◆ **DATA**
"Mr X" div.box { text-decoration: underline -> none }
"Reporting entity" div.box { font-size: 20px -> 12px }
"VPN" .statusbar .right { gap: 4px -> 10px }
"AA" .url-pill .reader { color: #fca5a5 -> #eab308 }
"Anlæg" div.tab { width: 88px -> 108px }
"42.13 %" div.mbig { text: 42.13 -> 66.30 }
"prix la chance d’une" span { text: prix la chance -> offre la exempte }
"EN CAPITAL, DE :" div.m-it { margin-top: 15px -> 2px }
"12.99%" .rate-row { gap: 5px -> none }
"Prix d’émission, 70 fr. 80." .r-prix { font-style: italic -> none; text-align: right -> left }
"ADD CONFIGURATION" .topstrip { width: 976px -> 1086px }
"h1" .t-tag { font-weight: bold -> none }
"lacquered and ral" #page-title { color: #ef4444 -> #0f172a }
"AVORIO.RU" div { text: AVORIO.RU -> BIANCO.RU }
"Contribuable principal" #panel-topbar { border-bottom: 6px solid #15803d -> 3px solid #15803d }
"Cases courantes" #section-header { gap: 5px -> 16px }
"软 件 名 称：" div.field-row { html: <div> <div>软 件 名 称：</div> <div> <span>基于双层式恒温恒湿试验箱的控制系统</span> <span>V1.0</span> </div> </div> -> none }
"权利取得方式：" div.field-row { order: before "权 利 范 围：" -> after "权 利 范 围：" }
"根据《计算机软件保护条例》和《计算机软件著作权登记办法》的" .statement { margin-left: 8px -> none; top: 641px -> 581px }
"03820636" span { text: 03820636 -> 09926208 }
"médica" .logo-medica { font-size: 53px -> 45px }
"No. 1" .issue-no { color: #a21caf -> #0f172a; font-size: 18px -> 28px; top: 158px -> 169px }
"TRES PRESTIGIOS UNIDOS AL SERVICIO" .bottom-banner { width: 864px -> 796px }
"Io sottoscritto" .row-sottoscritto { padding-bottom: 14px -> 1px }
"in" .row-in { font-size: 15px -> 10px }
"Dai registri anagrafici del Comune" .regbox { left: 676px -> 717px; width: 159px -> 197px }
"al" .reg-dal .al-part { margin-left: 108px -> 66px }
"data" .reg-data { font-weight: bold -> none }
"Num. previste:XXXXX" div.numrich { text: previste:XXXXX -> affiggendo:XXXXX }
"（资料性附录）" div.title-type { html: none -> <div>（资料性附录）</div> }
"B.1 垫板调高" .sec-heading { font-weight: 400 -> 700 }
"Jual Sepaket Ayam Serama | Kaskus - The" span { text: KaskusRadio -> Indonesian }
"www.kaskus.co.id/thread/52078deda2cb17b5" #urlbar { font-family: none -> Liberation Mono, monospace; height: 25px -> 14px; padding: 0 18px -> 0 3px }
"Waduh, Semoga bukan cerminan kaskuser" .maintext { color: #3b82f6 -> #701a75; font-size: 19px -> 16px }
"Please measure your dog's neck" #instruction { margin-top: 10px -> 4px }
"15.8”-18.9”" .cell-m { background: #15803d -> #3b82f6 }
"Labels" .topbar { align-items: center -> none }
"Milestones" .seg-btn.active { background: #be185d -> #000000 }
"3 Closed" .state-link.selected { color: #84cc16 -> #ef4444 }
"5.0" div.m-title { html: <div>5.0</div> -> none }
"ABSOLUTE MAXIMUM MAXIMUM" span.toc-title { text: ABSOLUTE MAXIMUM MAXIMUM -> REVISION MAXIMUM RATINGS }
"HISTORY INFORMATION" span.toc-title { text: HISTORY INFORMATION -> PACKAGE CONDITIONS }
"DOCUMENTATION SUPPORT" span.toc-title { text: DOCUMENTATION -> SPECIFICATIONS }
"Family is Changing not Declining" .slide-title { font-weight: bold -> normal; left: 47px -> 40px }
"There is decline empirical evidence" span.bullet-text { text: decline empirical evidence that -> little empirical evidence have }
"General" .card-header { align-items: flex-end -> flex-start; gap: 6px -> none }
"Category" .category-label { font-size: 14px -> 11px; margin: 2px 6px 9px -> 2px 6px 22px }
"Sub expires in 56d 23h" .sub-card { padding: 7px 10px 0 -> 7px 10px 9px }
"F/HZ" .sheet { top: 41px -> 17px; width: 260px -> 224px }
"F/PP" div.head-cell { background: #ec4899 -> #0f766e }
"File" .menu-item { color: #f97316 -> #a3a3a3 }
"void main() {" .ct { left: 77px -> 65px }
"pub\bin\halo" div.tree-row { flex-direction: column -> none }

◆ **EXERCISE INSTRUCTIONS**
Return the whole listing exactly as it reads.

◆ **RESPONSE TO THE TASK**
"Mr X" div.box { text-decoration: underline -> none }
"Reporting entity" div.box { font-size: 20px -> 12px }
"VPN" .statusbar .right { gap: 4px -> 10px }
"AA" .url-pill .reader { color: #fca5a5 -> #eab308 }
"Anlæg" div.tab { width: 88px -> 108px }
"42.13 %" div.mbig { text: 42.13 -> 66.30 }
"prix la chance d’une" span { text: prix la chance -> offre la exempte }
"EN CAPITAL, DE :" div.m-it { margin-top: 15px -> 2px }
"12.99%" .rate-row { gap: 5px -> none }
"Prix d’émission, 70 fr. 80." .r-prix { font-style: italic -> none; text-align: right -> left }
"ADD CONFIGURATION" .topstrip { width: 976px -> 1086px }
"h1" .t-tag { font-weight: bold -> none }
"lacquered and ral" #page-title { color: #ef4444 -> #0f172a }
"AVORIO.RU" div { text: AVORIO.RU -> BIANCO.RU }
"Contribuable principal" #panel-topbar { border-bottom: 6px solid #15803d -> 3px solid #15803d }
"Cases courantes" #section-header { gap: 5px -> 16px }
"软 件 名 称：" div.field-row { html: <div> <div>软 件 名 称：</div> <div> <span>基于双层式恒温恒湿试验箱的控制系统</span> <span>V1.0</span> </div> </div> -> none }
"权利取得方式：" div.field-row { order: before "权 利 范 围：" -> after "权 利 范 围：" }
"根据《计算机软件保护条例》和《计算机软件著作权登记办法》的" .statement { margin-left: 8px -> none; top: 641px -> 581px }
"03820636" span { text: 03820636 -> 09926208 }
"médica" .logo-medica { font-size: 53px -> 45px }
"No. 1" .issue-no { color: #a21caf -> #0f172a; font-size: 18px -> 28px; top: 158px -> 169px }
"TRES PRESTIGIOS UNIDOS AL SERVICIO" .bottom-banner { width: 864px -> 796px }
"Io sottoscritto" .row-sottoscritto { padding-bottom: 14px -> 1px }
"in" .row-in { font-size: 15px -> 10px }
"Dai registri anagrafici del Comune" .regbox { left: 676px -> 717px; width: 159px -> 197px }
"al" .reg-dal .al-part { margin-left: 108px -> 66px }
"data" .reg-data { font-weight: bold -> none }
"Num. previste:XXXXX" div.numrich { text: previste:XXXXX -> affiggendo:XXXXX }
"（资料性附录）" div.title-type { html: none -> <div>（资料性附录）</div> }
"B.1 垫板调高" .sec-heading { font-weight: 400 -> 700 }
"Jual Sepaket Ayam Serama | Kaskus - The" span { text: KaskusRadio -> Indonesian }
"www.kaskus.co.id/thread/52078deda2cb17b5" #urlbar { font-family: none -> Liberation Mono, monospace; height: 25px -> 14px; padding: 0 18px -> 0 3px }
"Waduh, Semoga bukan cerminan kaskuser" .maintext { color: #3b82f6 -> #701a75; font-size: 19px -> 16px }
"Please measure your dog's neck" #instruction { margin-top: 10px -> 4px }
"15.8”-18.9”" .cell-m { background: #15803d -> #3b82f6 }
"Labels" .topbar { align-items: center -> none }
"Milestones" .seg-btn.active { background: #be185d -> #000000 }
"3 Closed" .state-link.selected { color: #84cc16 -> #ef4444 }
"5.0" div.m-title { html: <div>5.0</div> -> none }
"ABSOLUTE MAXIMUM MAXIMUM" span.toc-title { text: ABSOLUTE MAXIMUM MAXIMUM -> REVISION MAXIMUM RATINGS }
"HISTORY INFORMATION" span.toc-title { text: HISTORY INFORMATION -> PACKAGE CONDITIONS }
"DOCUMENTATION SUPPORT" span.toc-title { text: DOCUMENTATION -> SPECIFICATIONS }
"Family is Changing not Declining" .slide-title { font-weight: bold -> normal; left: 47px -> 40px }
"There is decline empirical evidence" span.bullet-text { text: decline empirical evidence that -> little empirical evidence have }
"General" .card-header { align-items: flex-end -> flex-start; gap: 6px -> none }
"Category" .category-label { font-size: 14px -> 11px; margin: 2px 6px 9px -> 2px 6px 22px }
"Sub expires in 56d 23h" .sub-card { padding: 7px 10px 0 -> 7px 10px 9px }
"F/HZ" .sheet { top: 41px -> 17px; width: 260px -> 224px }
"F/PP" div.head-cell { background: #ec4899 -> #0f766e }
"File" .menu-item { color: #f97316 -> #a3a3a3 }
"void main() {" .ct { left: 77px -> 65px }
"pub\bin\halo" div.tree-row { flex-direction: column -> none }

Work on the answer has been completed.